Behavioral Analysis
The behavioral analysis engine provides ML-driven risk scoring for endpoints with fully explainable risk factors. Unlike commercial EDR products that show opaque risk scores, AuroraSOC explains exactly why an endpoint is flagged.
Risk Factors
Each risk factor includes:
- Name: Human-readable factor name (e.g., "Unusual Process Execution")
- Weight: Contribution to overall risk (0.0 - 1.0)
- Description: What triggered this factor
- Indicator: The specific observable that triggered the factor
Factor Categories
| Category | Examples | Weight Range |
|---|---|---|
| Process Anomalies | Unusual parent-child, rare binary, suspicious command line | 0.3 - 0.8 |
| Network Anomalies | Beaconing, C2 patterns, data exfiltration | 0.4 - 0.9 |
| File Anomalies | Suspicious file modifications, ransomware patterns | 0.3 - 0.7 |
| Persistence Anomalies | New scheduled tasks, registry modifications | 0.2 - 0.6 |
| Behavioral Patterns | Credential dumping, lateral movement | 0.5 - 0.9 |
Explainability
Every risk factor has a human-readable explanation:
Risk Score: 78/100 (High)
Contributing Factors:
1. Unusual Process Execution (weight: 0.8)

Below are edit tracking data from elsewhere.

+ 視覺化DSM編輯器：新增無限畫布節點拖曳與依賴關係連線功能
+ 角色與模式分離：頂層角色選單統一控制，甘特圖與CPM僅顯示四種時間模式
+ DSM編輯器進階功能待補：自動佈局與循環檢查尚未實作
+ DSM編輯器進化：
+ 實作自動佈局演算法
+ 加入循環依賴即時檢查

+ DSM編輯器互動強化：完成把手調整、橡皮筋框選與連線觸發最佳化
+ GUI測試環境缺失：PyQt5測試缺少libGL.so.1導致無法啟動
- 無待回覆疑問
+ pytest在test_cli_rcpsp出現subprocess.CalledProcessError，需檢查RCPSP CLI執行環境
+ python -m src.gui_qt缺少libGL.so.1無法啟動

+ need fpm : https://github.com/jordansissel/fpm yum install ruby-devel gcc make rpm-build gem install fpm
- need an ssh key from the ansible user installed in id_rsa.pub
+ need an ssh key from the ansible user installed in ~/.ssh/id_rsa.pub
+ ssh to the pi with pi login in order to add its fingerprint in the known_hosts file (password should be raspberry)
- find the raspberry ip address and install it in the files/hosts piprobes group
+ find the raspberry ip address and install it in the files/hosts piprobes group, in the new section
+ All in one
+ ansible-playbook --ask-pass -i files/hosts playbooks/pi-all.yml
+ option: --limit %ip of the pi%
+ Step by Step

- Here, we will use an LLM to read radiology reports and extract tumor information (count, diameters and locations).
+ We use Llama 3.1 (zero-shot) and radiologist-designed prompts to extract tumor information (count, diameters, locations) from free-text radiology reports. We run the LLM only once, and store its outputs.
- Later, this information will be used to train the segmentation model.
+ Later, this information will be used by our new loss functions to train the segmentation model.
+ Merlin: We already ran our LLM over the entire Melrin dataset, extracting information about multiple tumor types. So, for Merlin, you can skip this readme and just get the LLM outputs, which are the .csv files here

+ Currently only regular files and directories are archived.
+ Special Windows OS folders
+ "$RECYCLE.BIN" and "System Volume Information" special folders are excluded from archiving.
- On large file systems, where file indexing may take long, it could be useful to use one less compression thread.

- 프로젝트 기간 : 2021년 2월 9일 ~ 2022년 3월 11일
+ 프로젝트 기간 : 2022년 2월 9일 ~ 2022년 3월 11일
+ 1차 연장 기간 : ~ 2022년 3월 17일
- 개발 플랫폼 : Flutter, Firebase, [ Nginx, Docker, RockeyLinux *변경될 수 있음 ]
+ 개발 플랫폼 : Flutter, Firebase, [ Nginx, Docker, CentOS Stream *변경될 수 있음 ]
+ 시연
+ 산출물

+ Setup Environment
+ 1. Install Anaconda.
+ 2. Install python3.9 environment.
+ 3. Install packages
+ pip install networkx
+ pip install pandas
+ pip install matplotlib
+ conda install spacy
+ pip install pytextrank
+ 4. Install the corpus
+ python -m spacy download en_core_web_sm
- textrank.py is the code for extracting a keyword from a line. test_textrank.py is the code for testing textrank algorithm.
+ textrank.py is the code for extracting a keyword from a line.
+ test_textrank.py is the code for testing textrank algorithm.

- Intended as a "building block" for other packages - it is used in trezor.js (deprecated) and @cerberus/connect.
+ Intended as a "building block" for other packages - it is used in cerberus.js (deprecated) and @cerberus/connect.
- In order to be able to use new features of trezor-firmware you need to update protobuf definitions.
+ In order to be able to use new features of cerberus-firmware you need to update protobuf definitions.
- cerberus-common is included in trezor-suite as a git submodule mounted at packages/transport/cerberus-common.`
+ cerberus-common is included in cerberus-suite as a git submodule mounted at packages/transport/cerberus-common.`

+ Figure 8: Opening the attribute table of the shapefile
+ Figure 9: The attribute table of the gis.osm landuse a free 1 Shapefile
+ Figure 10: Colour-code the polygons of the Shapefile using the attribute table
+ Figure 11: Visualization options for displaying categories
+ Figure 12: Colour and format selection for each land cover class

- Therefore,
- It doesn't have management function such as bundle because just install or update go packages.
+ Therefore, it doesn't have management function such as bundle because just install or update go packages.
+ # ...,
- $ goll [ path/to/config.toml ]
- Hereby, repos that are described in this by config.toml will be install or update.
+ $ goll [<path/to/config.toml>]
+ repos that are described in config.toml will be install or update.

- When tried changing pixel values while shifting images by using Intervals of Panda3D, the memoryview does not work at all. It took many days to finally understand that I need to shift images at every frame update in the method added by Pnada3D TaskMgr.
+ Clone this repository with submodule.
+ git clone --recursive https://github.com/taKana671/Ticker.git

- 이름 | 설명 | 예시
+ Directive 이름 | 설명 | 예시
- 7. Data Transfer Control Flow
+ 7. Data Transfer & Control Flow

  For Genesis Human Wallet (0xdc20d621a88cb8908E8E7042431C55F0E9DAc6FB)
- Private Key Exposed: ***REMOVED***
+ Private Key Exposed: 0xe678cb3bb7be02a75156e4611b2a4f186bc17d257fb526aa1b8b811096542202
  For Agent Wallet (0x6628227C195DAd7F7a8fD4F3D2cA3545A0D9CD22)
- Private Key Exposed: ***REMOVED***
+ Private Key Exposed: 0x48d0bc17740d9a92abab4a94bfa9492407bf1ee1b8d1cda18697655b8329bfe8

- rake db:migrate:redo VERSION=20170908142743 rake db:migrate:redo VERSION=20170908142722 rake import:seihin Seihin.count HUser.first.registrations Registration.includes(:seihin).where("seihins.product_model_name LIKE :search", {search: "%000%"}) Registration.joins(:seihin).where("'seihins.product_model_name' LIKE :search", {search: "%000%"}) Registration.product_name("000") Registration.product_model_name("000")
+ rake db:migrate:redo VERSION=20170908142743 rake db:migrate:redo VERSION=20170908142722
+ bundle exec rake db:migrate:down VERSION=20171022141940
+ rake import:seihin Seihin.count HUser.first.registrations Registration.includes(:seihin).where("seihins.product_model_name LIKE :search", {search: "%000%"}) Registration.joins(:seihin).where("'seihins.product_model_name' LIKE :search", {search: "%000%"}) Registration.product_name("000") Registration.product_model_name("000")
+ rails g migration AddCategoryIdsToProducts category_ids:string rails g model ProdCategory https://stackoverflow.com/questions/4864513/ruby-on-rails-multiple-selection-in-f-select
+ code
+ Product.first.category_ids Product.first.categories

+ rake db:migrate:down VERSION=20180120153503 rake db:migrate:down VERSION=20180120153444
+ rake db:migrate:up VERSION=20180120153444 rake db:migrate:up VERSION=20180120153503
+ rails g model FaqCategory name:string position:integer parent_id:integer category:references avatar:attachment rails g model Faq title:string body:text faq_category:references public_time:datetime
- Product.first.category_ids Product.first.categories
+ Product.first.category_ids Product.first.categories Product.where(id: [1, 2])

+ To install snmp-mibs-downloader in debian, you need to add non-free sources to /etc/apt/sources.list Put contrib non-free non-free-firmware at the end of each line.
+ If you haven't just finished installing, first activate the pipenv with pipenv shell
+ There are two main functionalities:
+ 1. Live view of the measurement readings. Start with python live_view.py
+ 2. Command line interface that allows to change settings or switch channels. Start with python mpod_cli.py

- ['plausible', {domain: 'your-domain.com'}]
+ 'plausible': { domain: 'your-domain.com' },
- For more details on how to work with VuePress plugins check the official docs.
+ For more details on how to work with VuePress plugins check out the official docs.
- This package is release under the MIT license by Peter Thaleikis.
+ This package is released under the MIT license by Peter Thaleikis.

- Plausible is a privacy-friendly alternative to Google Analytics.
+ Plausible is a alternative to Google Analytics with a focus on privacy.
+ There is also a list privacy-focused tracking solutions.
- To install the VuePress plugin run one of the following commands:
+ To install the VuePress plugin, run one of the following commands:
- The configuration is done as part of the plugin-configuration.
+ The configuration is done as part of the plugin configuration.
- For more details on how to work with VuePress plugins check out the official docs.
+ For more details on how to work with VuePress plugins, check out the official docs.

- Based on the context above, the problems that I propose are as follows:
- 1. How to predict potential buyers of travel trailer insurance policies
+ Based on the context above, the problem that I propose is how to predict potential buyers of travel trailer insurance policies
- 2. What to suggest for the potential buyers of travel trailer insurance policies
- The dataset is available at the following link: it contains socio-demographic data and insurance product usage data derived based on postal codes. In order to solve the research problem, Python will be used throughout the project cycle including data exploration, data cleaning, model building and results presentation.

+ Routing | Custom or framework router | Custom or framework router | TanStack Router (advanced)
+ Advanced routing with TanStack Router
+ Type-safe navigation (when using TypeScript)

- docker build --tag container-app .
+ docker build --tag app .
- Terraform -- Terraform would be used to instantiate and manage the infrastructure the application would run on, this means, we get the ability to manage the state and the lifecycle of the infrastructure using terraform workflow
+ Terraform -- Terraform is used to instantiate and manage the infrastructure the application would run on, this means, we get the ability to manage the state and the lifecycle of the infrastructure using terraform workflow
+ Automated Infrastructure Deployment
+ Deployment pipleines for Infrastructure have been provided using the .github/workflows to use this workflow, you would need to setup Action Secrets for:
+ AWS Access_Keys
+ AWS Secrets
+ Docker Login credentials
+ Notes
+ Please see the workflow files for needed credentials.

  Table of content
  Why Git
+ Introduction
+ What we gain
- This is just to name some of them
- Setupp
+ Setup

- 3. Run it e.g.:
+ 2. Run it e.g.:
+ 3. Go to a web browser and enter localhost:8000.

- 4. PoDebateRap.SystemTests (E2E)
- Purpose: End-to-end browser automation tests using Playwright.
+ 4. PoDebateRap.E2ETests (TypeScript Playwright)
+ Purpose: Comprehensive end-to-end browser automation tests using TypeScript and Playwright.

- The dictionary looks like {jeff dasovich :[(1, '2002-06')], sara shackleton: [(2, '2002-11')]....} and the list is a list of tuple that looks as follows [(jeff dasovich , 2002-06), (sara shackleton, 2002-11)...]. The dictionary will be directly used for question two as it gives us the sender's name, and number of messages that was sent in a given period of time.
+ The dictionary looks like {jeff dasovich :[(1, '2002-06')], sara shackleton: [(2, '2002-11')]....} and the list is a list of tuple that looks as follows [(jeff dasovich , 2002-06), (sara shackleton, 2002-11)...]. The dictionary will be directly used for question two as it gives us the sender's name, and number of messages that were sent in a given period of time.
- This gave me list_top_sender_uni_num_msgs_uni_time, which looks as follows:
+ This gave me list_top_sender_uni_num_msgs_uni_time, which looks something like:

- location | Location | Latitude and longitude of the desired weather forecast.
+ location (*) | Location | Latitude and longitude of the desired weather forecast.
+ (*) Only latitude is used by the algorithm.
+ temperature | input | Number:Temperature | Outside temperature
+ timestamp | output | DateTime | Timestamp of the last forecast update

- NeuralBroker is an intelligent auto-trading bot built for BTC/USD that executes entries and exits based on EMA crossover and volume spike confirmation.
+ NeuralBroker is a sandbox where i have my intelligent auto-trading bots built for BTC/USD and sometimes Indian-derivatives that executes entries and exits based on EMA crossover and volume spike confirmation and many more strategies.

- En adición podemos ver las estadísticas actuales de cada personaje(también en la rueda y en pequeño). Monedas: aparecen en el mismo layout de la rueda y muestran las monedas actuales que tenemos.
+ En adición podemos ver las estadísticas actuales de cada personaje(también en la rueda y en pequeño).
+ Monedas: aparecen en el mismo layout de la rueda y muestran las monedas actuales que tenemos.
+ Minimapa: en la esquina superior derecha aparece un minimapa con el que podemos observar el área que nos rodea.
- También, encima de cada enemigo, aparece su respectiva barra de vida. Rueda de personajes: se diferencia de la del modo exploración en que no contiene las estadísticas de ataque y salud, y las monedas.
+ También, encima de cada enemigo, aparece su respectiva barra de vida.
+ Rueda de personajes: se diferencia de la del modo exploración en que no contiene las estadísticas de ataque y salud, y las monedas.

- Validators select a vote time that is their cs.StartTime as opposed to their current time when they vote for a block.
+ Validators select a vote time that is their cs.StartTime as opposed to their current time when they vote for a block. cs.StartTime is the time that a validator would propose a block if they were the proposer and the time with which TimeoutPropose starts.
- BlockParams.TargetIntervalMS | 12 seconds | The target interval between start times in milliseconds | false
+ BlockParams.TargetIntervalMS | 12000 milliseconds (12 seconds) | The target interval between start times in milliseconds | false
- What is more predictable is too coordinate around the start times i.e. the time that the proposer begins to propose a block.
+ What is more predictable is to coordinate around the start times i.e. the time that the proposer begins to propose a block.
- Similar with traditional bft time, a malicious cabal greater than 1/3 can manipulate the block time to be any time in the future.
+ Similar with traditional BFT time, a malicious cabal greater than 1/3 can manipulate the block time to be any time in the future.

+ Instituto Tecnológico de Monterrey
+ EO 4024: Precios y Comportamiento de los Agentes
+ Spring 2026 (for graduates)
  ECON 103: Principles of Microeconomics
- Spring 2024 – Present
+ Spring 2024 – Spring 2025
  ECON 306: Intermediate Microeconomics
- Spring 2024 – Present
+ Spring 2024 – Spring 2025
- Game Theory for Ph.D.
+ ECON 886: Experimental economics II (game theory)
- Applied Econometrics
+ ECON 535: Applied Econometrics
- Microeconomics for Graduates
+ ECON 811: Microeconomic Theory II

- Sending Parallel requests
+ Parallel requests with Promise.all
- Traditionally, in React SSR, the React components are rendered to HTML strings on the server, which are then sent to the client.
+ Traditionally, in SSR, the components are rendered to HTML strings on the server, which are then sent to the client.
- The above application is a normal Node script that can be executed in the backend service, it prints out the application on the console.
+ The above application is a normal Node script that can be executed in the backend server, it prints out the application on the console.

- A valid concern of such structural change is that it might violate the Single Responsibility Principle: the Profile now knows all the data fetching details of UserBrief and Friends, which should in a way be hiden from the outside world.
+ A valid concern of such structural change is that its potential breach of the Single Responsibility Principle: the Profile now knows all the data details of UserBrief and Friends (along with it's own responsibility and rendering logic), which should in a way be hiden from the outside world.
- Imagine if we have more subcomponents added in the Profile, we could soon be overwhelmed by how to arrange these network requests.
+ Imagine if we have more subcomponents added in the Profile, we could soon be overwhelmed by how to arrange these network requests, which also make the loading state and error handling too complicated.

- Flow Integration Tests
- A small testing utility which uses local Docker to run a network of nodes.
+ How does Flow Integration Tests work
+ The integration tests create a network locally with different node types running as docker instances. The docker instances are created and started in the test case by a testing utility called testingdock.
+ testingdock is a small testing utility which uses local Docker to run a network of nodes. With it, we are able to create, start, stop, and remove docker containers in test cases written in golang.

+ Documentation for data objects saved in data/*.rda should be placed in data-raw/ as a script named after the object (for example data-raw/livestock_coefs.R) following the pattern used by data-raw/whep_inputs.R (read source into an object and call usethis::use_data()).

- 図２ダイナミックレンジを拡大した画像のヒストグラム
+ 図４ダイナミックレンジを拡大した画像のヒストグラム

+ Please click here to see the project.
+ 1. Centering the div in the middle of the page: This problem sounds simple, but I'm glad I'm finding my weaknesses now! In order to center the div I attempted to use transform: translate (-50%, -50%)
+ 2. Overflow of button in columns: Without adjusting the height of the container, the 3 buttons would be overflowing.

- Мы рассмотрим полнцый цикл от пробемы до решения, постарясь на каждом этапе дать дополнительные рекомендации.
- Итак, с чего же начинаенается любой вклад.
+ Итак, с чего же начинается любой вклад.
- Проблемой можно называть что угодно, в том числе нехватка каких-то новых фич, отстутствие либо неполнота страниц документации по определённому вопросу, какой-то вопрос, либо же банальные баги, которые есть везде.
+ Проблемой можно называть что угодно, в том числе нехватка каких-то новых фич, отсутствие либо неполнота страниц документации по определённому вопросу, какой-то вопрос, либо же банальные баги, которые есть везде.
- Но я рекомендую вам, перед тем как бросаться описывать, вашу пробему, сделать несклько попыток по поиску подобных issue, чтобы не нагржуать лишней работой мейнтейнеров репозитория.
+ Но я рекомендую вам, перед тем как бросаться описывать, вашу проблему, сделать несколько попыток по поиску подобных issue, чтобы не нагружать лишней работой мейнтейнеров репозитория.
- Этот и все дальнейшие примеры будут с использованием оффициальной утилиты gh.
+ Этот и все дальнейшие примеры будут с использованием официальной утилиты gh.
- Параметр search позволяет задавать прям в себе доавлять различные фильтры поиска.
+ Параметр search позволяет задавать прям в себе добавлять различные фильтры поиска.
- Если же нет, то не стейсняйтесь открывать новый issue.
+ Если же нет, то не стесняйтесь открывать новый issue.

Description: powershell.exe spawned from svchost.exe, which is unusual
Indicator: ppid=1234, cmdline="powershell -enc <base64>"
2. Suspicious Network Connection (weight: 0.6)
Description: Outbound connection to known C2 IP
Indicator: remote_addr=185.220.101.1:443
3. New Persistence Mechanism (weight: 0.4)
Description: New scheduled task created via schtasks.exe
Indicator: path="C:\Windows\System32\Tasks\UpdateService"
Comparison
| Feature | CrowdStrike | SentinelOne | AuroraSOC |
|---|---|---|---|
| Risk scoring | ✅ | ✅ | ✅ |
| Explainable factors | ❌ Black box | ❌ Opaque | ✅ Full explanation |
| Factor weights | ❌ | ❌ | ✅ |
| Click to investigate | ❌ | ❌ | ✅ Agent dispatch |
| Air-gapped | ❌ | ❌ | ✅ |
API
GET /api/v1/edr/investigation/{sensor_id}/behavioral
Returns a BehavioralVerdict with risk score, factors, and explanation.